Après que les test anti-dopages sont devenus obligatoires, les Allemands de l'Est ont fait très attention au dopage de leurs athlètes. Mais malgré la réduction des doses, Bonk a été testé positif avant les Jeux de Moscou de 1980 et le ministère du Sport de la RDA l'a retiré de la compétition.

Ses reins ont très vite commencé à lâcher à cause de l'abus de stéroïdes anabolisants et de son diabète – dont il ignorait l'existence jusqu'à ce qu'il soit disqualifié à cause de son test – l'ancien champion a fini en fauteuil roulant en 1984.

Les effets du Turinabol à long terme sont spécialement prononcés chez les femmes.
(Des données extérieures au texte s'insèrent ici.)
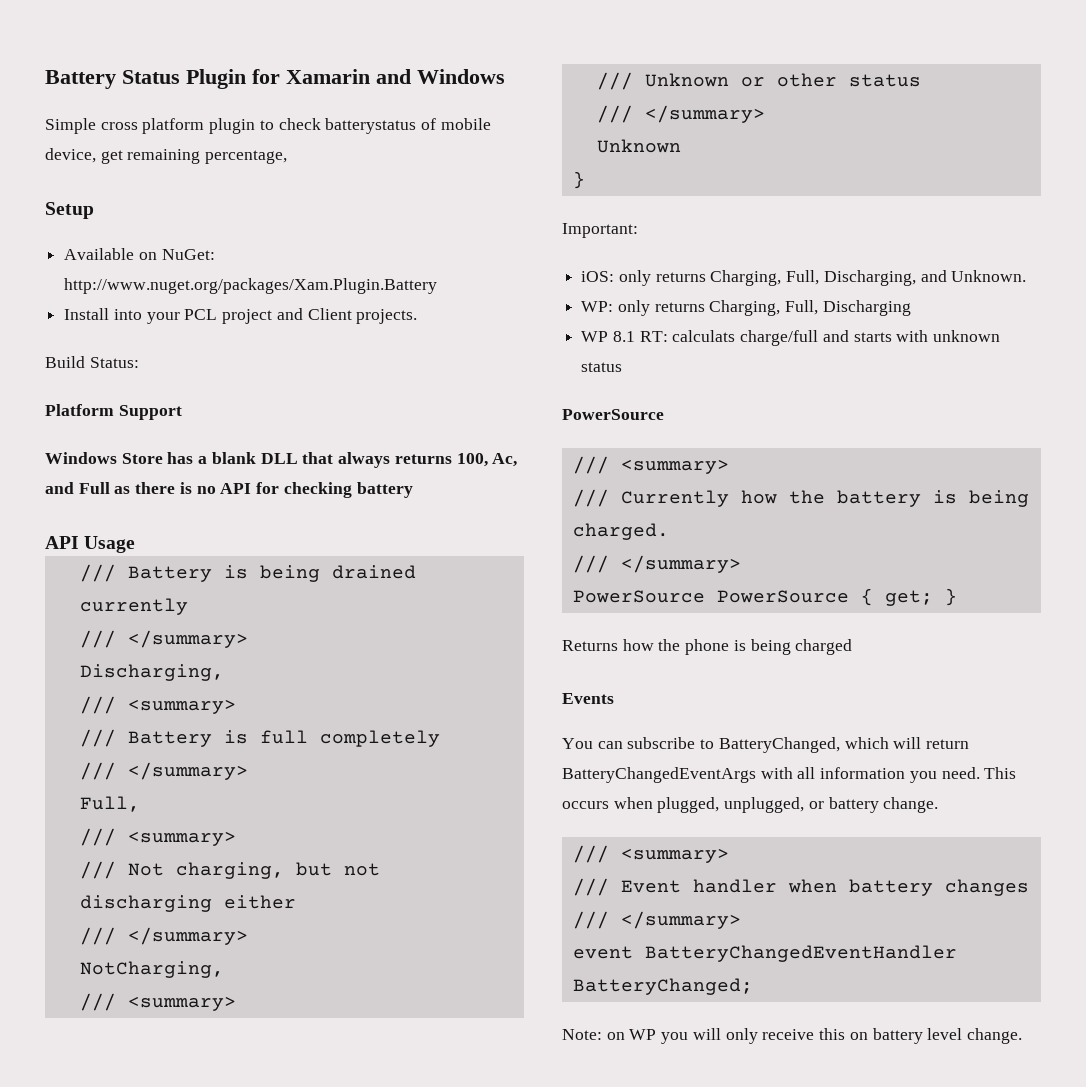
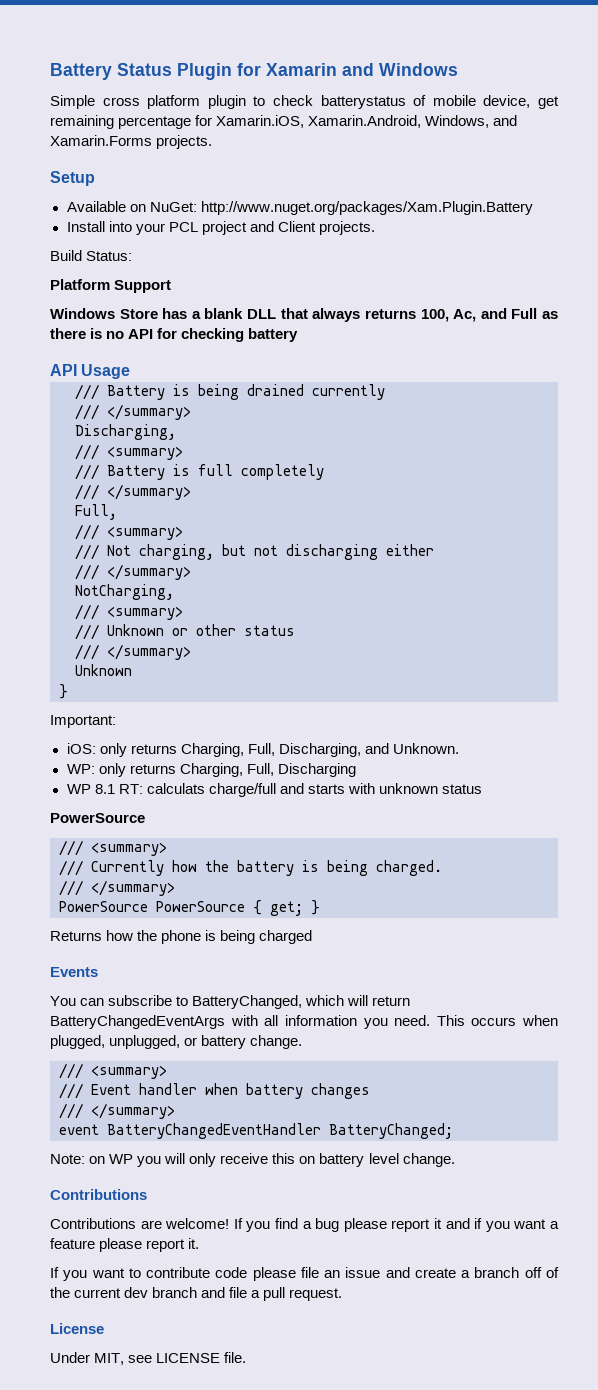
[205,150,288,164] percentage, -> [118,115,518,129] [50,135,213,149] percentage for Xamarin.iOS, Xamarin.Android, Windows, and Xamarin.Forms projects.
(1022, 1036) none -> [50,1189,147,1200] [50,1218,560,1232] [50,1238,200,1252] [50,1267,559,1281] [50,1287,343,1301] [50,1323,104,1334] [50,1352,247,1365] // Contributions // Contributions are welcome! If you find a bug please report it and if you want a feature please report it. // If you want to contribute code please file an issue and create a branch off of the current dev branch and file a pull request. // License // Under MIT, see LICENSE file.

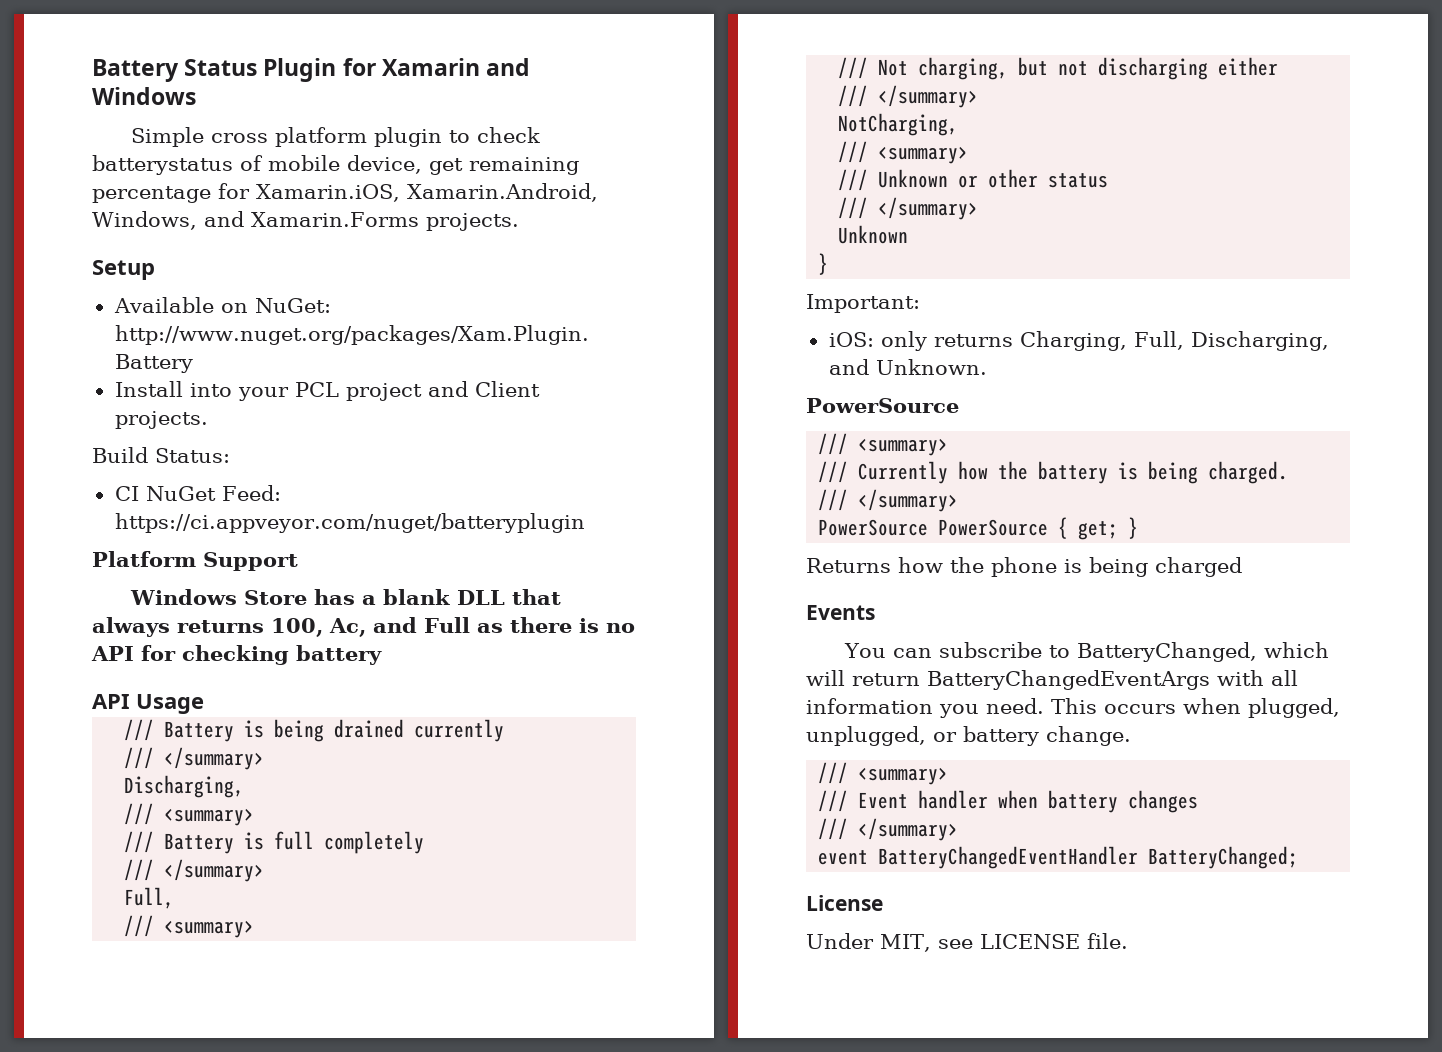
(133, 256) none -> [114,485,281,501] [114,513,585,533] // CI NuGet Feed: https://ci.appveyor.com/nuget/batteryplugin
[66,763,356,777] [66,783,482,797] // WP: only returns Charging, Full, Discharging // WP 8.1 RT: calculats charge/full and starts with unknown status -> (987, 367) none
[50,1153,455,1167] [50,1189,147,1200] [50,1218,560,1232] [50,1238,200,1252] [50,1267,559,1281] [50,1287,343,1301] // Note: on WP you will only receive this on battery level change. // Contributions // Contributions are welcome! If you find a bug please report it and if you want a feature please report it. // If you want to contribute code please file an issue and create a branch off of the current dev branch and file a pull request. -> (1299, 857) none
En 2016, le Bureau allemand pour l'aide à la victime du dopage a réalisé une enquête sur 140 de ses athlètes. 9% des interrogées avaient un cancer du sein, 55% avaient souffert de maladies gynécologiques et 14% d'entre elles avaient souffert d'avortements involontaires.

Lors du procès contre les médecins et entraîneurs de la RDA – connu sous le nom de Berliner Dopingprozess – un vieux médecin a dit que « pendant l'Allemagne nazie, on faisait ce qu'on nous disait de faire, le système de dopage de la RDA n'était pas plus différent. On suivait les ordres sans questionner le système, on faisait simplement notre travail ».

Le Dopingprozess a seulement condamné le médecin chef de la RDA, Manfred Hoeppner, ainsi que le ministre des Sports, Manfred Ewald. La majorité des fonctionnaires sportifs de la RDA ont été absous parce que lorsqu'ils donnaient les pastilles aux enfants, ils ne connaissaient pas les effets secondaires.

Le 29 septembre 2014, bonk a succombé à son diabète et est tombé dans le coma. Il est mort de 20 octobre de la même année à 63 ans. Personne d'associé à l'athlétisme allemand n'a assisté à ses funérailles.

Il a été deux fois l'homme le plus fort du monde, un héros national et le symbole de la fausse force de son pays, mais Gerd Bonk est mort, comme lui-même l'a dit « crâmé par la RDA et oublié de l'Allemagne réunifiée ».